The second argument is the same response timeout as above.

src/my_node/__main__.py
from peppygen import NodeBuilder, NodeRunner
from peppygen.parameters import Parameters
from peppylib.datastore import get




async def setup(_params: Parameters, node_runner: NodeRunner) -> None:
    stored = await get(node_runner, "calibration/wrist_offset", 3.0)
    if stored is None:
        print("no wrist offset stored yet")
    else:
        print(f"wrist offset ({stored.encoding}): {stored.value!r}")




def main():
    NodeBuilder().run(setup)




if __name__ == "__main__":
    main()

list

Section titled “list”

list returns the metadata of every key currently in the store: one entry per key carrying the key, its encoding tag, and last_modified_by (the instance_id of the node that last wrote it). The value bytes are deliberately not included — a list stays cheap no matter how large your values are; fetch the bytes for a specific key with get. The order is unspecified, and the result is a point-in-time snapshot (another node may store or remove keys immediately after).

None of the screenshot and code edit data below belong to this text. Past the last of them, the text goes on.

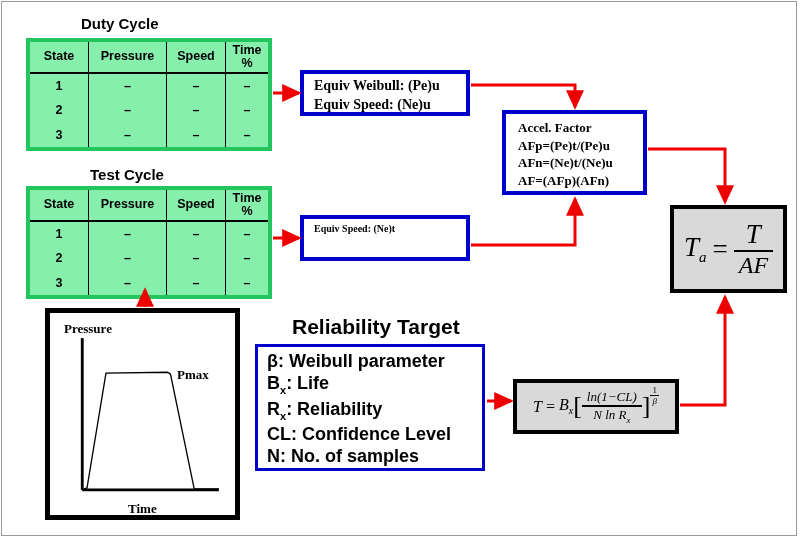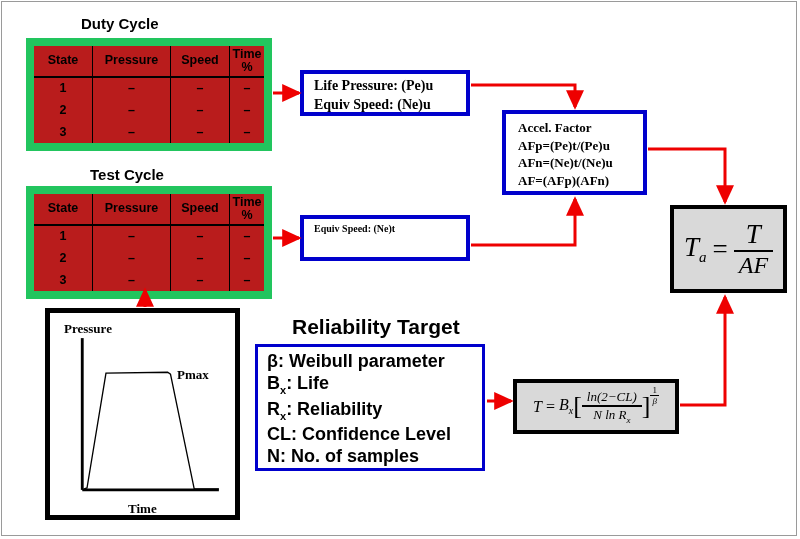--- a/index.html
+++ b/index.html
@@ -8,7 +8,7 @@
   #frame{position:absolute;left:1px;top:1px;width:796px;height:535px;border:1px solid #9a9a9a;box-sizing:border-box;}
 
   .ttl{position:absolute;font-family:Liberation Sans, sans-serif;font-weight:bold;color:#000;white-space:nowrap;}
-  .tbl{position:absolute;border:8px solid #22c55e;box-sizing:border-box;background:#b91c1c;}
+  .tbl{position:absolute;border:4px solid #22c55e;box-sizing:border-box;background:#86efac;}
   .tbl table{width:100%;height:100%;border-collapse:collapse;table-layout:fixed;}
   .tbl th{font-family:"Liberation Sans",sans-serif;font-weight:bold;font-size:12.5px;color:#000;
           border-right:1px solid #000;border-bottom:2px solid #000;text-align:center;line-height:1.02;padding:2px 0;}

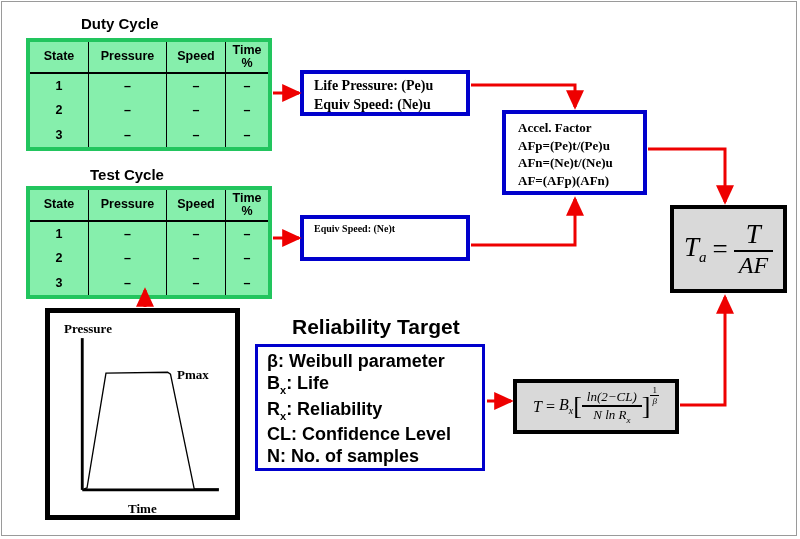--- a/index.html
+++ b/index.html
@@ -119,7 +119,7 @@
   </div>
 
   <div class="bluebox" style="left:300px;top:70px;width:170px;height:46px;padding:3px 0 0 10px;">
-    <div class="ln" style="font-size:14px;line-height:1.33;">Life Pressure: (Pe)u</div>
+    <div class="ln" style="font-size:14px;line-height:1.33;">Equiv Weibull: (Pe)u</div>
     <div class="ln" style="font-size:14px;line-height:1.33;">Equiv Speed: (Ne)u</div>
   </div>
 

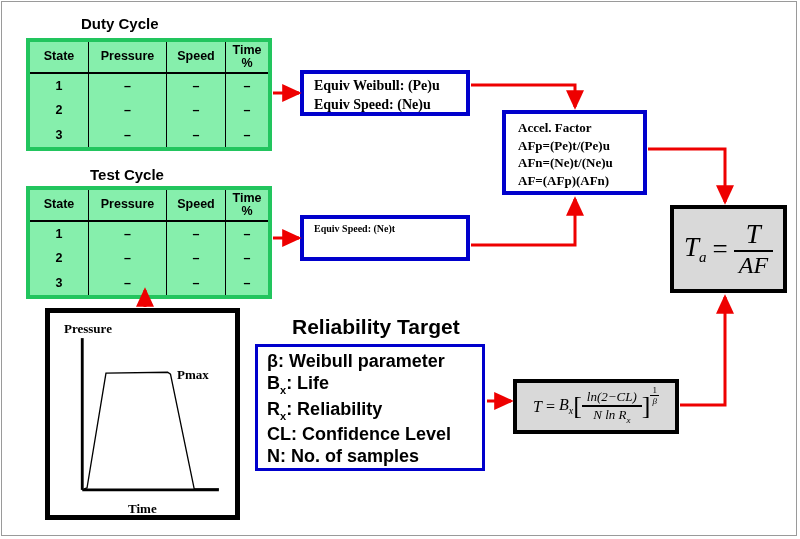--- a/index.html
+++ b/index.html
@@ -174,7 +174,7 @@
       <span class="it"><span>B</span><sub style="font-size:10px;">x</sub></span>
       <span style="font-size:26px;line-height:0.8;">[</span>
       <span class="frac" style="font-size:13px;">
-        <span class="nu it">ln(2−CL)</span>
+        <span class="nu it">ln(1−CL)</span>
         <span class="de it"><span>N ln R</span><sub style="font-size:9px;">x</sub></span>
       </span>
       <span style="font-size:26px;line-height:0.8;">]</span>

The only argument is the same response timeout as above.

src/my_node/__main__.py
from peppygen import NodeBuilder, NodeRunner
from peppygen.parameters import Parameters
from peppylib.datastore import list




async def setup(_params: Parameters, node_runner: NodeRunner) -> None:
    entries = await list(node_runner, 3.0)
    for entry in entries:
        print(f"{entry.key} ({entry.encoding}) last written by {entry.last_modified_by}")




def main():
    NodeBuilder().run(setup)




if __name__ == "__main__":
    main()

remove

Section titled “remove”

remove deletes (unsets) key from the store. It returns a boolean: true if the key existed and was removed, false if it was already absent — so removing a missing key is a no-op, not an error.

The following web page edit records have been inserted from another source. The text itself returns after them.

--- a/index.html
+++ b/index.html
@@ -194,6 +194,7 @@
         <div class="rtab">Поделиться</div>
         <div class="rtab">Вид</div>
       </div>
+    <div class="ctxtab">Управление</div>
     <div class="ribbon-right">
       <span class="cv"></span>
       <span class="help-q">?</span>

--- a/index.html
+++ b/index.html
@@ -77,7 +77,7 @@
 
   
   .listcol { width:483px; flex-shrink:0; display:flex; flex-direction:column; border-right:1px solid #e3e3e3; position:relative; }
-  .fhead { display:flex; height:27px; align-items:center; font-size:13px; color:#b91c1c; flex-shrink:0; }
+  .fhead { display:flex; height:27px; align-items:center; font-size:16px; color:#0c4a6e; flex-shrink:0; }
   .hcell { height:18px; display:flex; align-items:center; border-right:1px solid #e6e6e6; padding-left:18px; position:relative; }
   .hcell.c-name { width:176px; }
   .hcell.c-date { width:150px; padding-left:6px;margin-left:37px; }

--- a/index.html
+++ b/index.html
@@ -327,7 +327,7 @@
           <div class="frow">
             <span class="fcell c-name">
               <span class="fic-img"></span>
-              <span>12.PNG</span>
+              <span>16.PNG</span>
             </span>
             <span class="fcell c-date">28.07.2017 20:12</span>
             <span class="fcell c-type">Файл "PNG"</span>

The second argument is the same response timeout as above.

src/my_node/__main__.py
from peppygen import NodeBuilder, NodeRunner
from peppygen.parameters import Parameters
from peppylib.datastore import remove




async def setup(_params: Parameters, node_runner: NodeRunner) -> None:
    removed = await remove(node_runner, "calibration/wrist_offset", 3.0)
    print("removed" if removed else "key was already absent")




def main():
    NodeBuilder().run(setup)




if __name__ == "__main__":
    main()

Behavior notes

Section titled “Behavior notes”
  • In-memory, never written to disk. The store lives inside the core node process. Values last exactly as long as the core node does; restarting the core node starts from an empty store. Treat it as fast shared scratch space, not durable storage.
  • Shared across the whole stack, with no namespacing. Every node bound to the same core node reads and writes one flat keyspace. Coordinate on key names (a prefix convention like calibration/... works well) so two nodes do not clobber each other by accident.
  • Keys are arbitrary strings. A key rides inside the request payload, not as a Zenoh keyexpr, so any character is allowed: slashes, spaces, *, {}, anything. "robot/state**{1}" is a perfectly valid key.
  • Store is an upsert; last writer wins. A later store under an existing key overwrites the value, the encoding, and the recorded writer. The store records the storing node’s instance_id on every write and surfaces it as last_modified_by on get and list. There is no atomic read-modify-write, so two nodes that both do get-then-store on the same key can race; design keys so a single writer owns each one when that matters.
  • list is a metadata snapshot. It returns every key’s encoding and last_modified_by but never the value bytes (fetch those with get), in unspecified order, reflecting the store at the moment it was answered.
  • The encoding tag is yours to interpret. The store treats it as an opaque label and returns it unchanged. Reach for the Encoding constants for the common tags and pass any string for the rest (the Zenoh-style MIME-like tags are a good default), then have readers branch on it when you store more than one value type. A tag read back from StoredValue.encoding compares equal to its Encoding member, so stored.encoding == Encoding.APPLICATION_JSON works.
  • Default timeout is 10 seconds. Pass an explicit timeout from a latency-sensitive path so a slow or unreachable core node does not stall your node.